To date, in 2012, aside from the launch of Who Funds You, we’ve organised the following informal and conversational events in London.

Crowdsourcing analysis for policymakers

How open data is being used government, how it could be used as a participative tool, and what the opportunities / pitfalls could be.

Presented by Andrew Stott

Co-design and policymaking

A look at the practicalities of involving large numbers of people in planning and designing policies, followed by a discussion of the politics and the ethics of ‘collaborative authoring’

Presented by Steph Gray

Policymaking in the cloud

A discussion of new ways of doing things that arise from more dispersed technical networks. ‘Scrum’ project management, open source development and, Peer-to-Peer organisation have all been held up as being ideas that politicians and governments can learn from.

Presented by Dr Andy Williamson

Quicker, cheaper and easier than polls

In the past, opinion polls and focus groups have had a great deal of influence over policymakers. Today, the social media ‘firehose’ provides us with a torrent of opinion and sentiment to draw from. How is this done? And how well does this commercial practice apply to policymaking?

Presented by Dr Nick Buckley

What policymakers can learn from gaming

Technological entrepreneurs have become adept at finding new ways of motivating people, not only managing to change their behaviours but also encouraging them to develop skills, mentor others and solve problems. What can politicians learn from the most successful interactive-content industry the planet has known?

Presented by Jude Ower

Are we too irrational to participate in policymaking?
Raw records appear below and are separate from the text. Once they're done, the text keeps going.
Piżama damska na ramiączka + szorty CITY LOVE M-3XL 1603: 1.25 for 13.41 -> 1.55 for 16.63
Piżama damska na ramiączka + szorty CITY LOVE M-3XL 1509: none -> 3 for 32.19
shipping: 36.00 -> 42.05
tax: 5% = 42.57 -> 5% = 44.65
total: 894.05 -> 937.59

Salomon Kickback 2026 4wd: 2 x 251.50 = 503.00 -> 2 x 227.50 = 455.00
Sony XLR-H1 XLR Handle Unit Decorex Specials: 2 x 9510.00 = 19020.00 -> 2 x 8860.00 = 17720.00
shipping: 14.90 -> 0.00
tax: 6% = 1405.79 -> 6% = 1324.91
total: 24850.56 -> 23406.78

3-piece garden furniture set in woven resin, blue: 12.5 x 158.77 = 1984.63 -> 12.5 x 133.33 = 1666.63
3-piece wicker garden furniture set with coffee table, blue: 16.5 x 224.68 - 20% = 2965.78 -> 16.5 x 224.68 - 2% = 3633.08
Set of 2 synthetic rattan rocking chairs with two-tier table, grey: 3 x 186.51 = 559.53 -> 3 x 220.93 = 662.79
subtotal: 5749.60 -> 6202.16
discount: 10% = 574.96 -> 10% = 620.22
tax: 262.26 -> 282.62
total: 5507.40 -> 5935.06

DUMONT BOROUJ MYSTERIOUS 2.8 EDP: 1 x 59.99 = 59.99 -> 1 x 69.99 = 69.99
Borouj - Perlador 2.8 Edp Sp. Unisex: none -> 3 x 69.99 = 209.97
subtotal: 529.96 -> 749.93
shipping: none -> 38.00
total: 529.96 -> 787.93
Can a government that adopts approaches from behavioural economics be trusted to be serious about any kind of participative politics? Are the two oil-and-water opposites? Or is it more complicated than that?

Presented by Warren Hatter

In other developments, we have been working on an ‘open data for schools’ project, and the Political Innovation approach to understanding policymaking in the digital age has formed the basis of a number of one-day professional training events.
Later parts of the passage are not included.